_ACTIVITY_
Reproduce the data in full, exactly as given, leaving images out.

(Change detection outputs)
________________________________________
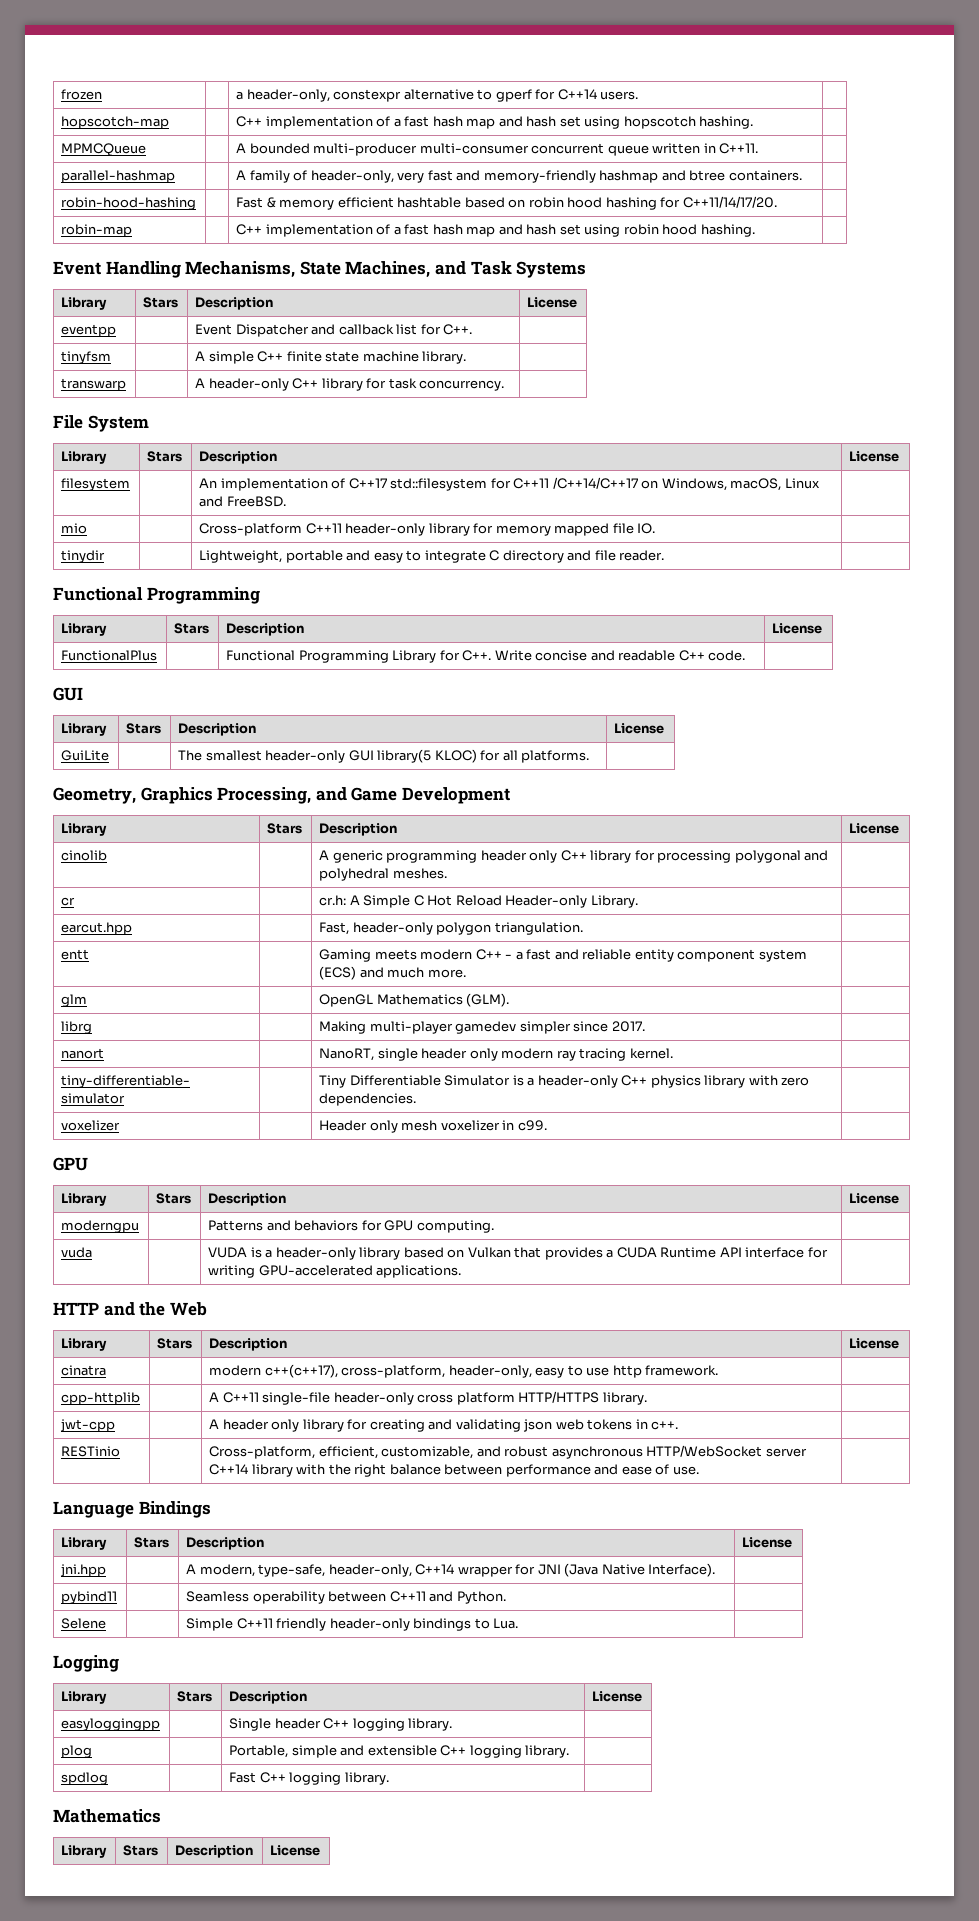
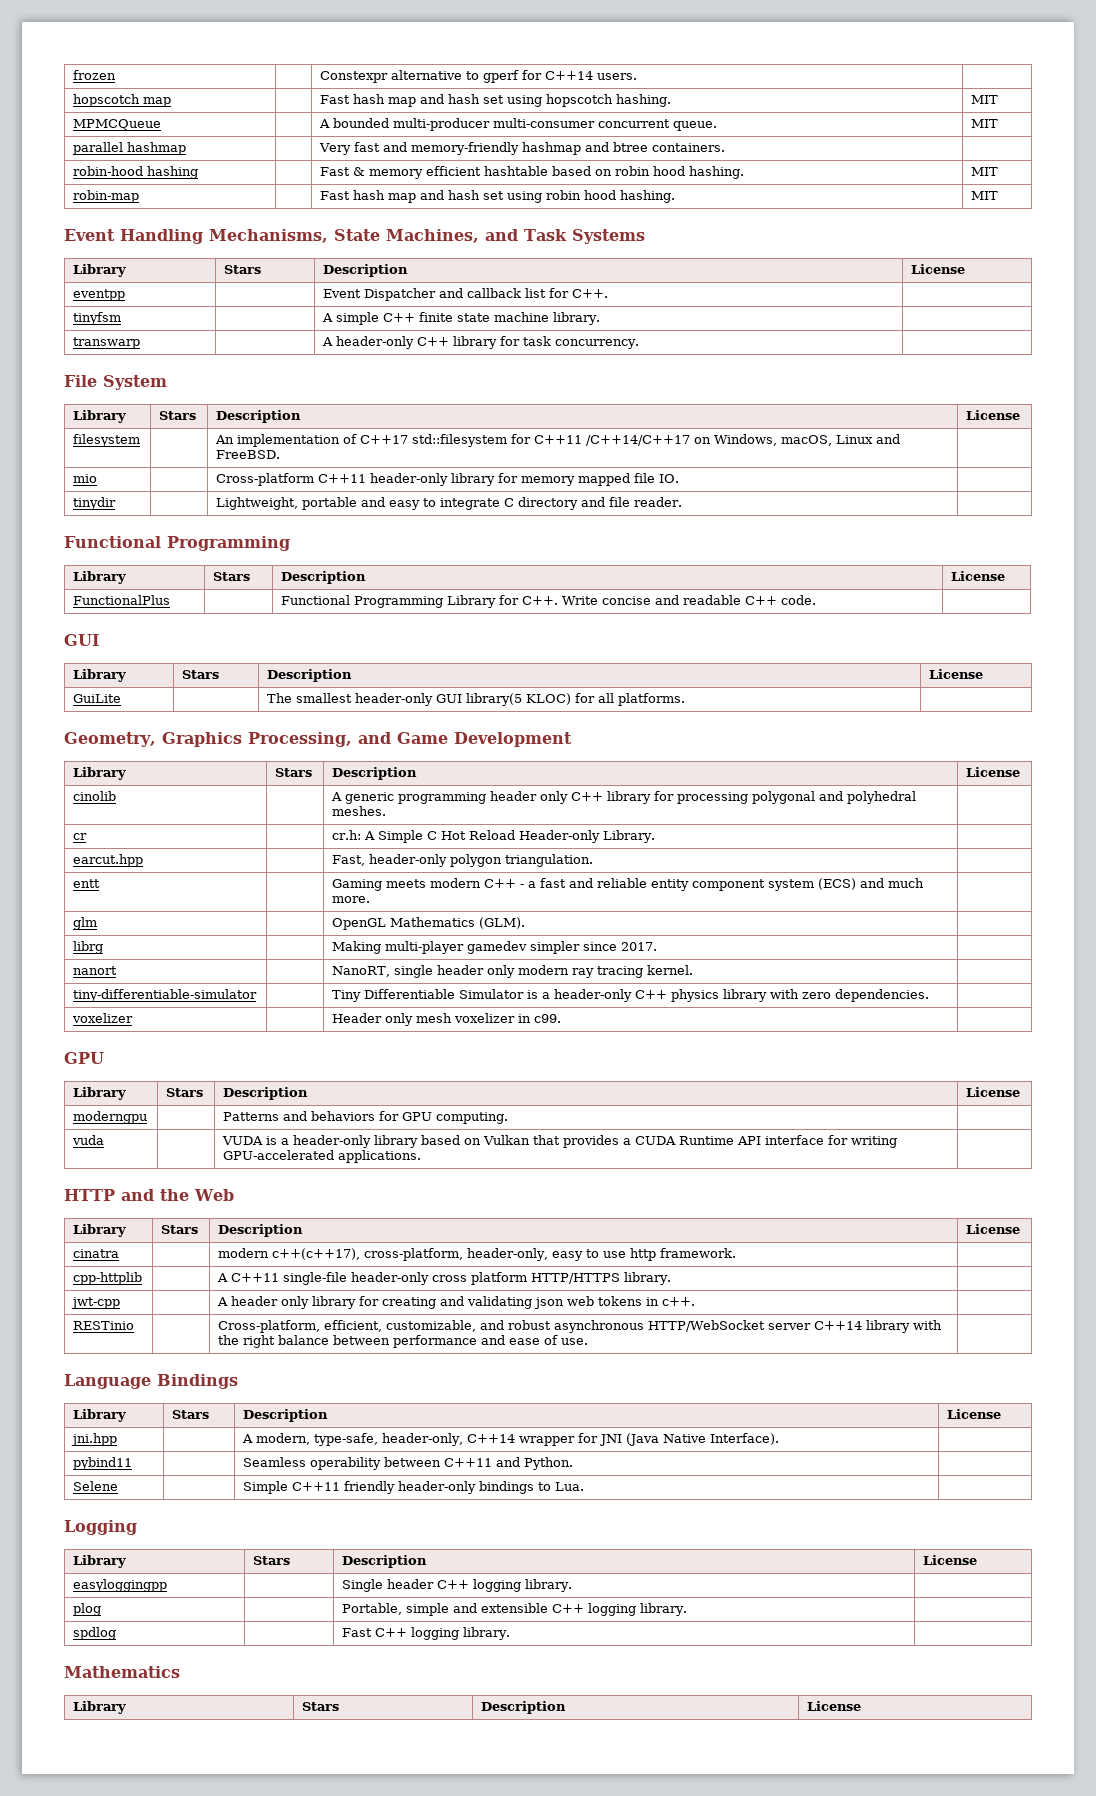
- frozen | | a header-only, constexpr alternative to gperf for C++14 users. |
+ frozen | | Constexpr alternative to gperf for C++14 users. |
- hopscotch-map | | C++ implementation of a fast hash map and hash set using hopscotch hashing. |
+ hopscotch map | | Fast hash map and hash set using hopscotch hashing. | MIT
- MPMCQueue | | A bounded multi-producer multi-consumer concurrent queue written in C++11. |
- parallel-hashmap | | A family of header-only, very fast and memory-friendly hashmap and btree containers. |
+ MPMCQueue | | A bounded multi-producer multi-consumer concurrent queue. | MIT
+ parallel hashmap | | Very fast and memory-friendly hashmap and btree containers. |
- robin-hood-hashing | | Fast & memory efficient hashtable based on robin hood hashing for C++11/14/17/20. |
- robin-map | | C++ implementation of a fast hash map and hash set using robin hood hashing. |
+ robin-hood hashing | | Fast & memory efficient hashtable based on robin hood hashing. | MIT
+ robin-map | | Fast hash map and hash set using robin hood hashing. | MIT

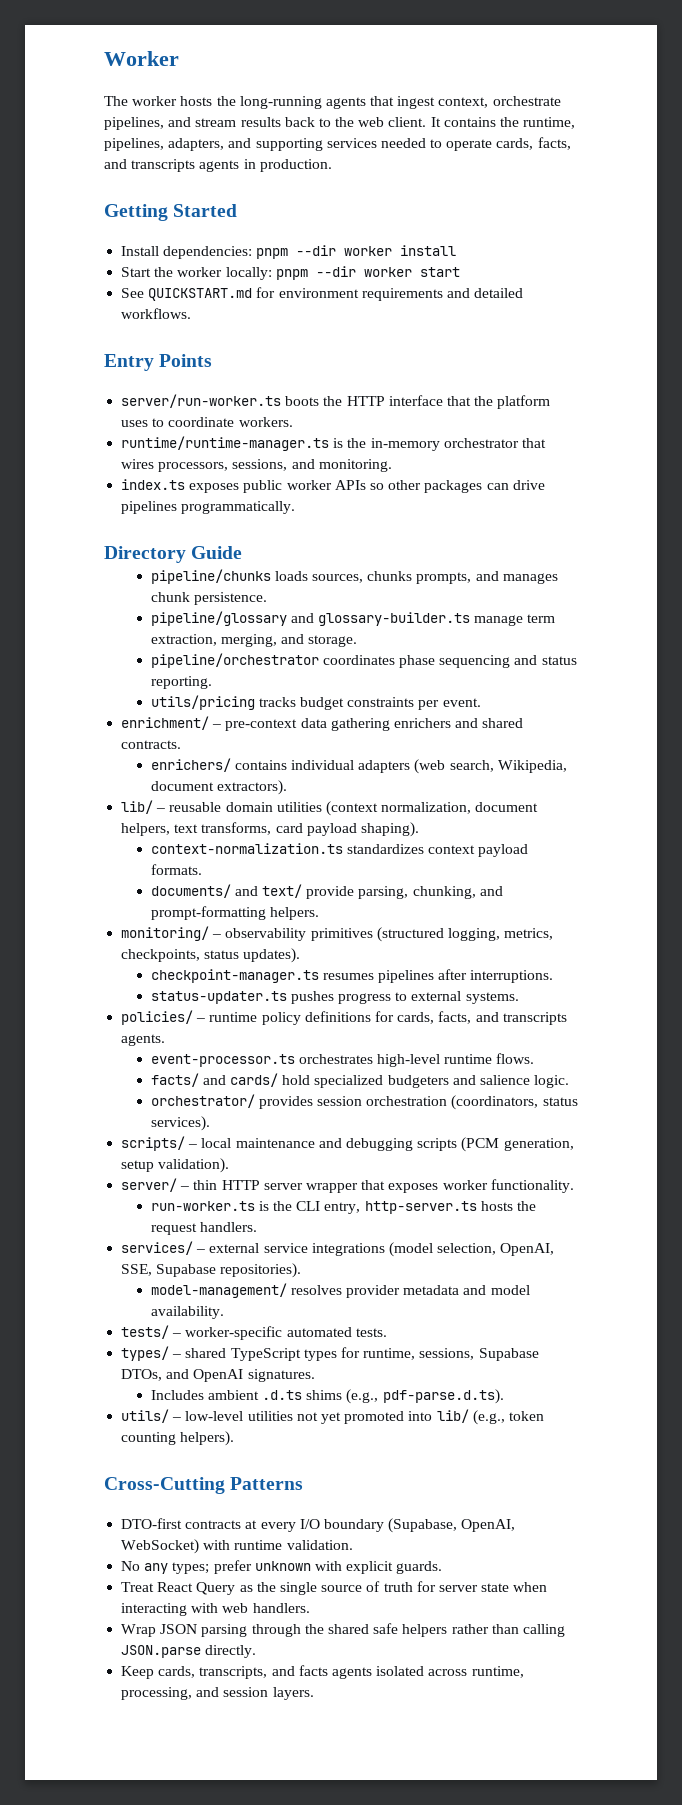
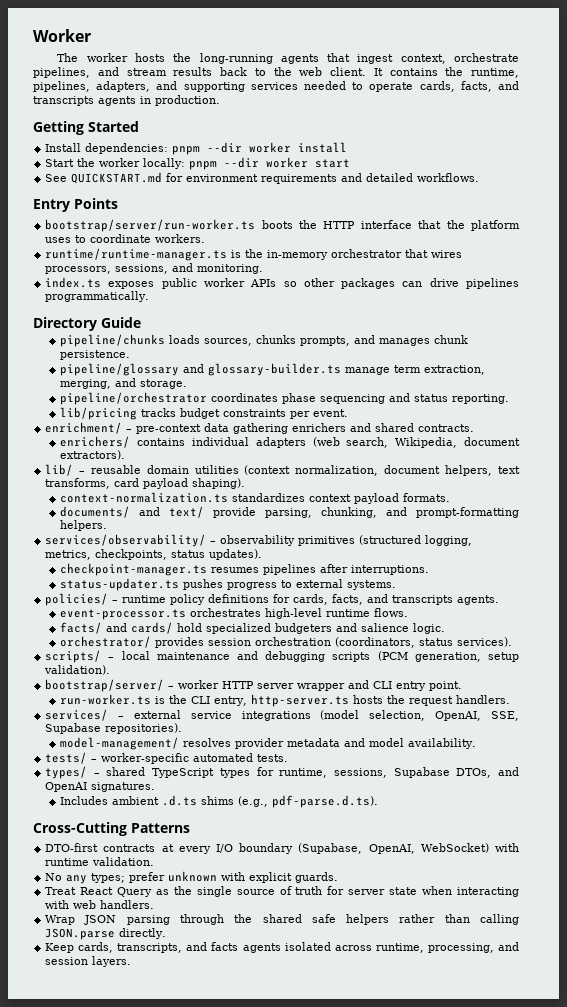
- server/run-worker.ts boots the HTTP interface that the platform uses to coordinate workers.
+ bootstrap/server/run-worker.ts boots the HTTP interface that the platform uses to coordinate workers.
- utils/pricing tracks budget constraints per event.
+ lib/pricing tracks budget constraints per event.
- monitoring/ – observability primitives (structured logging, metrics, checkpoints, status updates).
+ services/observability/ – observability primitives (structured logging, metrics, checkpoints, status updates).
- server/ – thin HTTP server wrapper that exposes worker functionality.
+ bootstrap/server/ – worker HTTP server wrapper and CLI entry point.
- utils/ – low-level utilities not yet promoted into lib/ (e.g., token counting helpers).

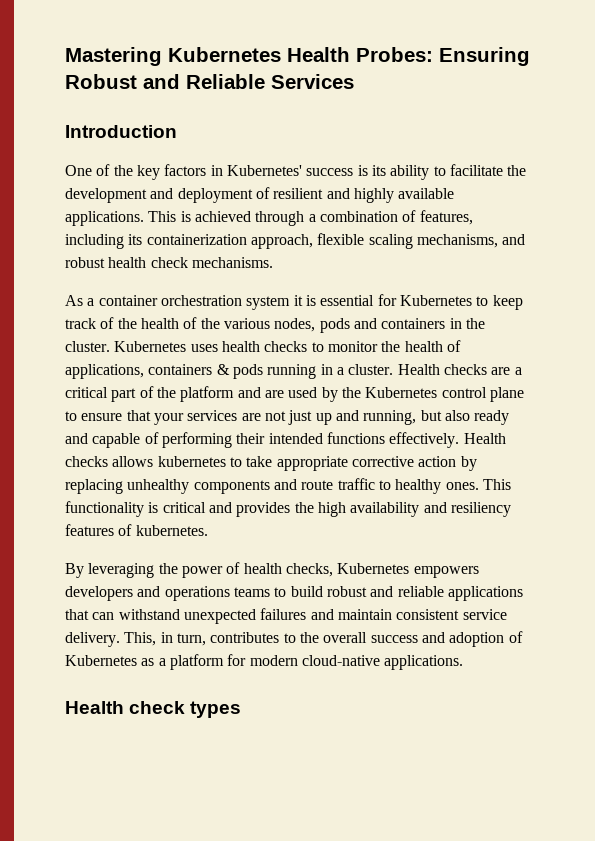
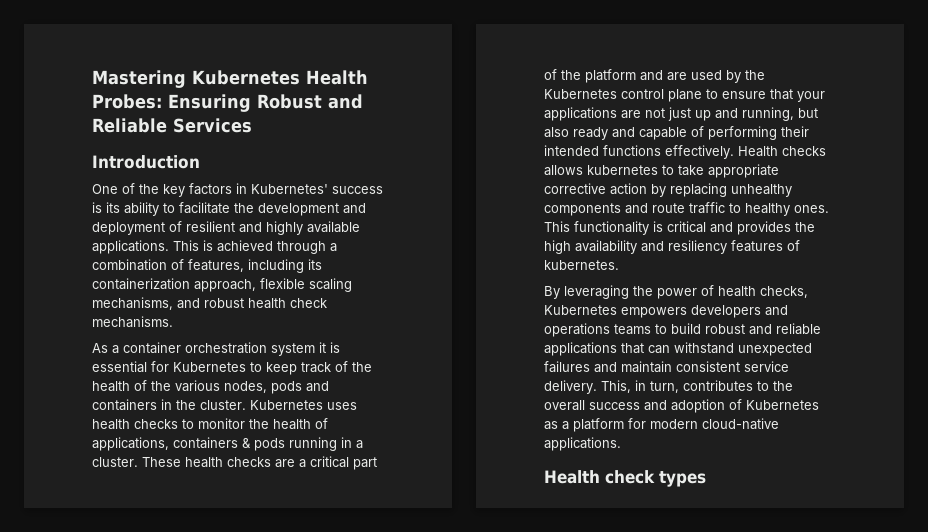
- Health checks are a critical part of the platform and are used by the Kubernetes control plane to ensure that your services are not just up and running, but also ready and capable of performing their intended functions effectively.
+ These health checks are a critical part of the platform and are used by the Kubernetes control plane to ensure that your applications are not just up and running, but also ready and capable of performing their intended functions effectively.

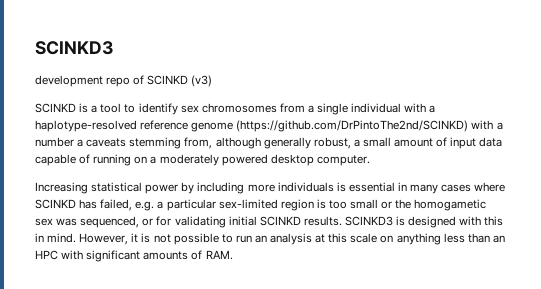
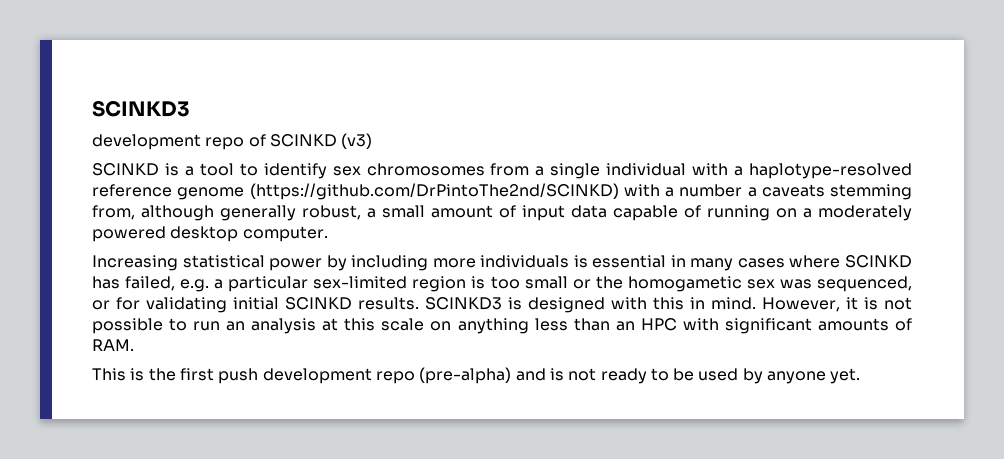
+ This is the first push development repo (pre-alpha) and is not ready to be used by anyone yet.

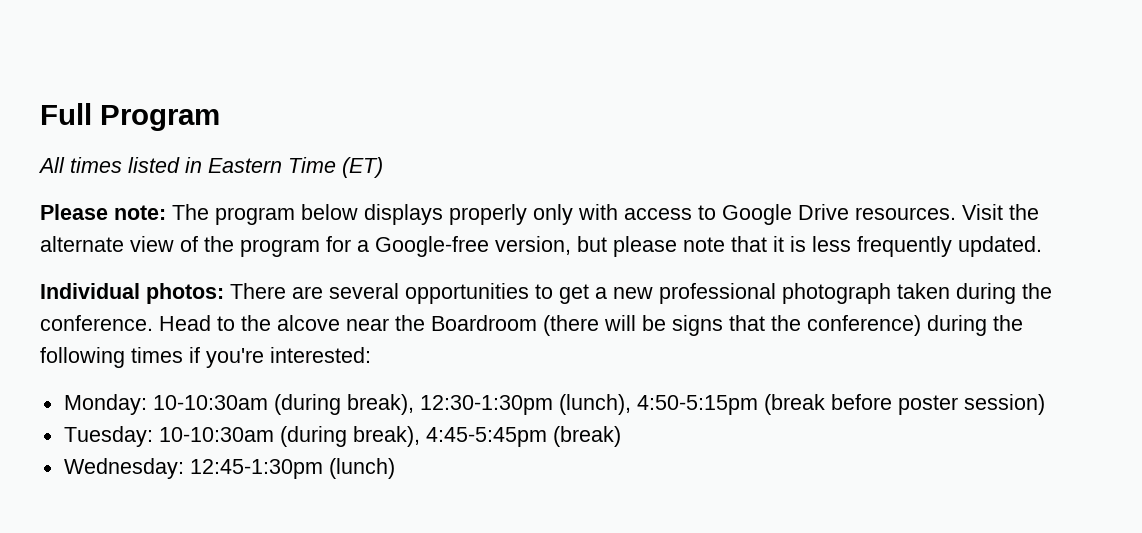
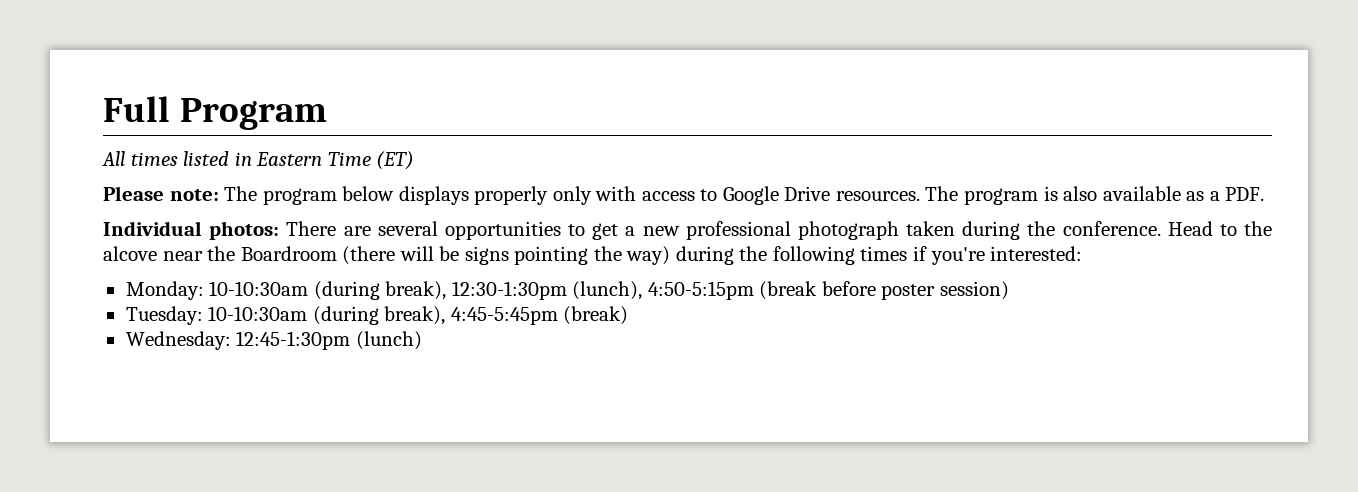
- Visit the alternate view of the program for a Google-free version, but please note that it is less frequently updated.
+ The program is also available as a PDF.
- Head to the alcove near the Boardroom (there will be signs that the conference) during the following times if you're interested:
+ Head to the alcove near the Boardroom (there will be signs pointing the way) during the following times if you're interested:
________________________________________
_RESULT BELOW_
- frozen | | a header-only, constexpr alternative to gperf for C++14 users. |
+ frozen | | Constexpr alternative to gperf for C++14 users. |
- hopscotch-map | | C++ implementation of a fast hash map and hash set using hopscotch hashing. |
+ hopscotch map | | Fast hash map and hash set using hopscotch hashing. | MIT
- MPMCQueue | | A bounded multi-producer multi-consumer concurrent queue written in C++11. |
- parallel-hashmap | | A family of header-only, very fast and memory-friendly hashmap and btree containers. |
+ MPMCQueue | | A bounded multi-producer multi-consumer concurrent queue. | MIT
+ parallel hashmap | | Very fast and memory-friendly hashmap and btree containers. |
- robin-hood-hashing | | Fast & memory efficient hashtable based on robin hood hashing for C++11/14/17/20. |
- robin-map | | C++ implementation of a fast hash map and hash set using robin hood hashing. |
+ robin-hood hashing | | Fast & memory efficient hashtable based on robin hood hashing. | MIT
+ robin-map | | Fast hash map and hash set using robin hood hashing. | MIT

- server/run-worker.ts boots the HTTP interface that the platform uses to coordinate workers.
+ bootstrap/server/run-worker.ts boots the HTTP interface that the platform uses to coordinate workers.
- utils/pricing tracks budget constraints per event.
+ lib/pricing tracks budget constraints per event.
- monitoring/ – observability primitives (structured logging, metrics, checkpoints, status updates).
+ services/observability/ – observability primitives (structured logging, metrics, checkpoints, status updates).
- server/ – thin HTTP server wrapper that exposes worker functionality.
+ bootstrap/server/ – worker HTTP server wrapper and CLI entry point.
- utils/ – low-level utilities not yet promoted into lib/ (e.g., token counting helpers).

- Health checks are a critical part of the platform and are used by the Kubernetes control plane to ensure that your services are not just up and running, but also ready and capable of performing their intended functions effectively.
+ These health checks are a critical part of the platform and are used by the Kubernetes control plane to ensure that your applications are not just up and running, but also ready and capable of performing their intended functions effectively.

+ This is the first push development repo (pre-alpha) and is not ready to be used by anyone yet.

- Visit the alternate view of the program for a Google-free version, but please note that it is less frequently updated.
+ The program is also available as a PDF.
- Head to the alcove near the Boardroom (there will be signs that the conference) during the following times if you're interested:
+ Head to the alcove near the Boardroom (there will be signs pointing the way) during the following times if you're interested:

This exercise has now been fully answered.